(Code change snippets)
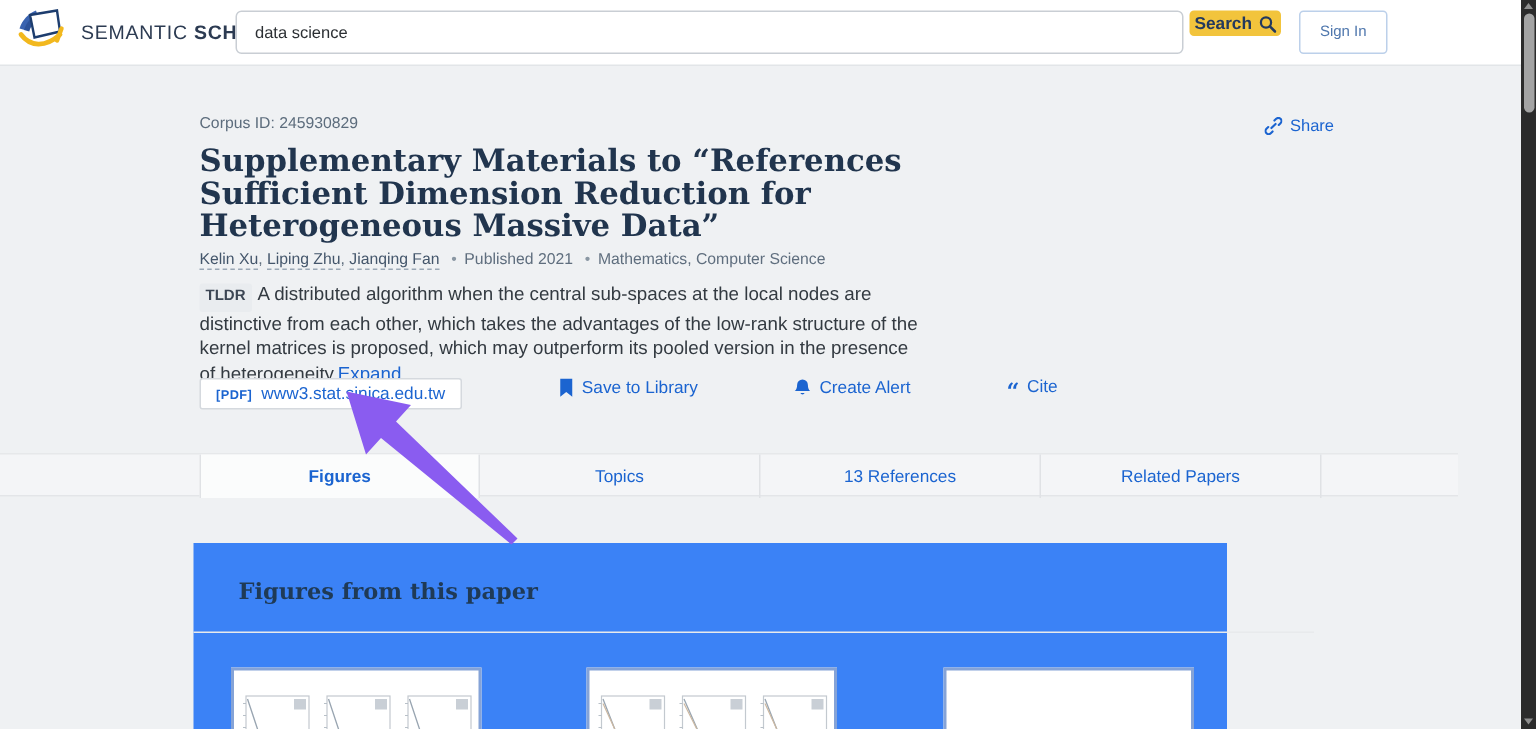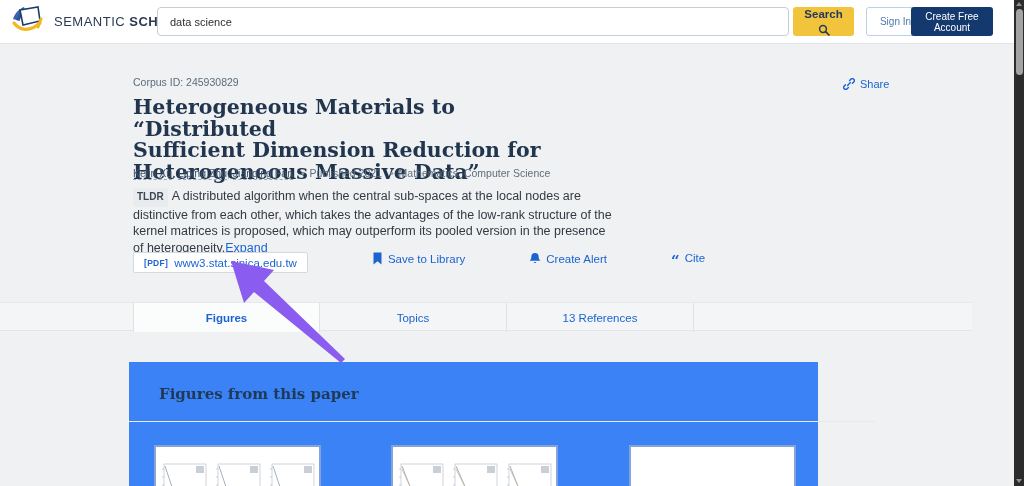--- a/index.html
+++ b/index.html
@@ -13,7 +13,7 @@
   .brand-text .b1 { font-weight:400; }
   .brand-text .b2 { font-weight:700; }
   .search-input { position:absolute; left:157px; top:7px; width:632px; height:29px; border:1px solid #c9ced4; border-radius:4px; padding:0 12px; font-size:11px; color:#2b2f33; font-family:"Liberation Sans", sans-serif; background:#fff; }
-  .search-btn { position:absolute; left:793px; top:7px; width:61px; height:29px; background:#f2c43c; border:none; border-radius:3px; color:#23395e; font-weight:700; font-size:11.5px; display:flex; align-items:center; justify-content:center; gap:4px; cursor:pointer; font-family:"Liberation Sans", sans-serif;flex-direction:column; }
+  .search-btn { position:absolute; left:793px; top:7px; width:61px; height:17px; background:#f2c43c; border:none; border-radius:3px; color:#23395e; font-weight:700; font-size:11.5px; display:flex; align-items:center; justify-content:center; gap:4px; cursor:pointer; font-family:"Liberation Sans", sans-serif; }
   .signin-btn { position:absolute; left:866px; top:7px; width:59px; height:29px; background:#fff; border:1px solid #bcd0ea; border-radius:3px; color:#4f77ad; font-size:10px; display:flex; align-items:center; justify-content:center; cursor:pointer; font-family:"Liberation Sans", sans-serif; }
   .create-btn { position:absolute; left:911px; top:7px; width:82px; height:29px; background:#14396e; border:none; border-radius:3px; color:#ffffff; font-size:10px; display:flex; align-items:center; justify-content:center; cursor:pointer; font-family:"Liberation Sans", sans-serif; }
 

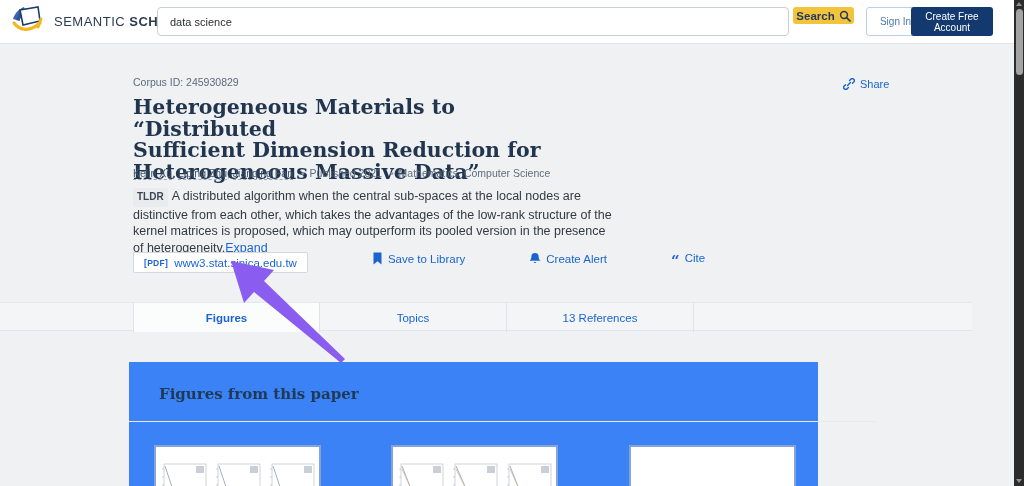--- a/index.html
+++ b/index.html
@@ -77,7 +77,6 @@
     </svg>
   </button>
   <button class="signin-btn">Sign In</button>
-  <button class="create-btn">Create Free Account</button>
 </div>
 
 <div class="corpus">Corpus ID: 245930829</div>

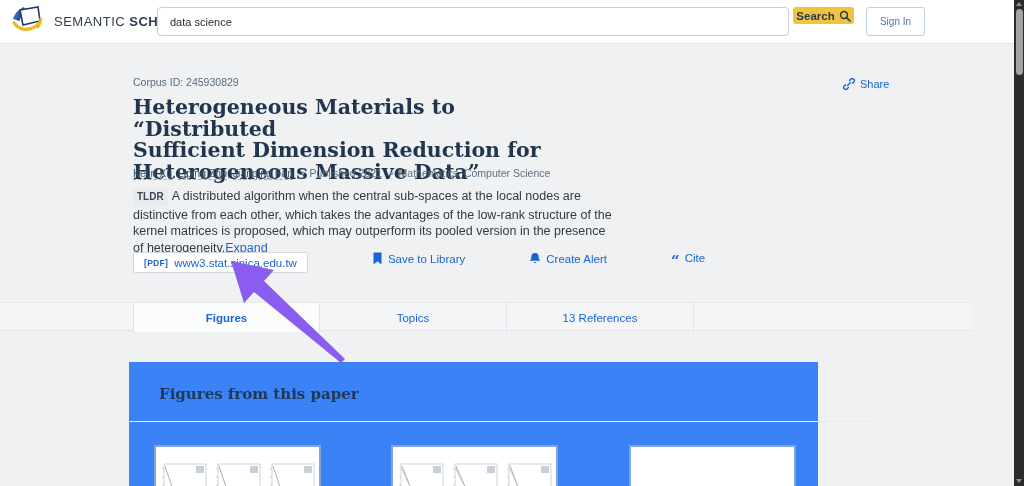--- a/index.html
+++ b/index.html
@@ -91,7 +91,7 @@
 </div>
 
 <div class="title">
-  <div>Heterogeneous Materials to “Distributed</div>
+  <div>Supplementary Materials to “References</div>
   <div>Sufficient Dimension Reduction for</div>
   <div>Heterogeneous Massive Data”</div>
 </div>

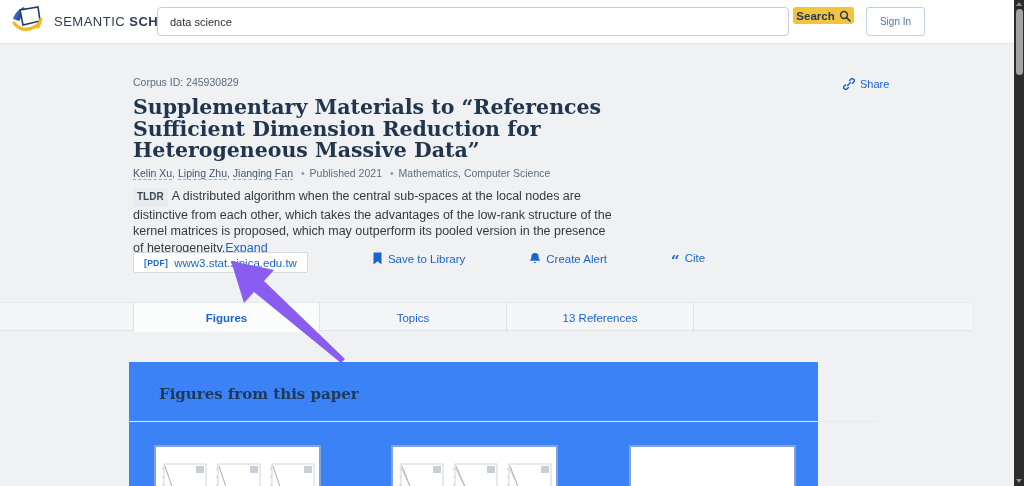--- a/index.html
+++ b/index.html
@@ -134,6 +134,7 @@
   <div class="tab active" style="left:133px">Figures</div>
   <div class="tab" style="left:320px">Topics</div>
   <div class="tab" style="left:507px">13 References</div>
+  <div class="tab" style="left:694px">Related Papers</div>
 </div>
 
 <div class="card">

# Exercise
Repeat the entries word for word and skip the pictures.

# Answer section
--- a/index.html
+++ b/index.html
@@ -13,7 +13,7 @@
   .brand-text .b1 { font-weight:400; }
   .brand-text .b2 { font-weight:700; }
   .search-input { position:absolute; left:157px; top:7px; width:632px; height:29px; border:1px solid #c9ced4; border-radius:4px; padding:0 12px; font-size:11px; color:#2b2f33; font-family:"Liberation Sans", sans-serif; background:#fff; }
-  .search-btn { position:absolute; left:793px; top:7px; width:61px; height:29px; background:#f2c43c; border:none; border-radius:3px; color:#23395e; font-weight:700; font-size:11.5px; display:flex; align-items:center; justify-content:center; gap:4px; cursor:pointer; font-family:"Liberation Sans", sans-serif;flex-direction:column; }
+  .search-btn { position:absolute; left:793px; top:7px; width:61px; height:17px; background:#f2c43c; border:none; border-radius:3px; color:#23395e; font-weight:700; font-size:11.5px; display:flex; align-items:center; justify-content:center; gap:4px; cursor:pointer; font-family:"Liberation Sans", sans-serif; }
   .signin-btn { position:absolute; left:866px; top:7px; width:59px; height:29px; background:#fff; border:1px solid #bcd0ea; border-radius:3px; color:#4f77ad; font-size:10px; display:flex; align-items:center; justify-content:center; cursor:pointer; font-family:"Liberation Sans", sans-serif; }
   .create-btn { position:absolute; left:911px; top:7px; width:82px; height:29px; background:#14396e; border:none; border-radius:3px; color:#ffffff; font-size:10px; display:flex; align-items:center; justify-content:center; cursor:pointer; font-family:"Liberation Sans", sans-serif; }
 

--- a/index.html
+++ b/index.html
@@ -77,7 +77,6 @@
     </svg>
   </button>
   <button class="signin-btn">Sign In</button>
-  <button class="create-btn">Create Free Account</button>
 </div>
 
 <div class="corpus">Corpus ID: 245930829</div>

--- a/index.html
+++ b/index.html
@@ -91,7 +91,7 @@
 </div>
 
 <div class="title">
-  <div>Heterogeneous Materials to “Distributed</div>
+  <div>Supplementary Materials to “References</div>
   <div>Sufficient Dimension Reduction for</div>
   <div>Heterogeneous Massive Data”</div>
 </div>

--- a/index.html
+++ b/index.html
@@ -134,6 +134,7 @@
   <div class="tab active" style="left:133px">Figures</div>
   <div class="tab" style="left:320px">Topics</div>
   <div class="tab" style="left:507px">13 References</div>
+  <div class="tab" style="left:694px">Related Papers</div>
 </div>
 
 <div class="card">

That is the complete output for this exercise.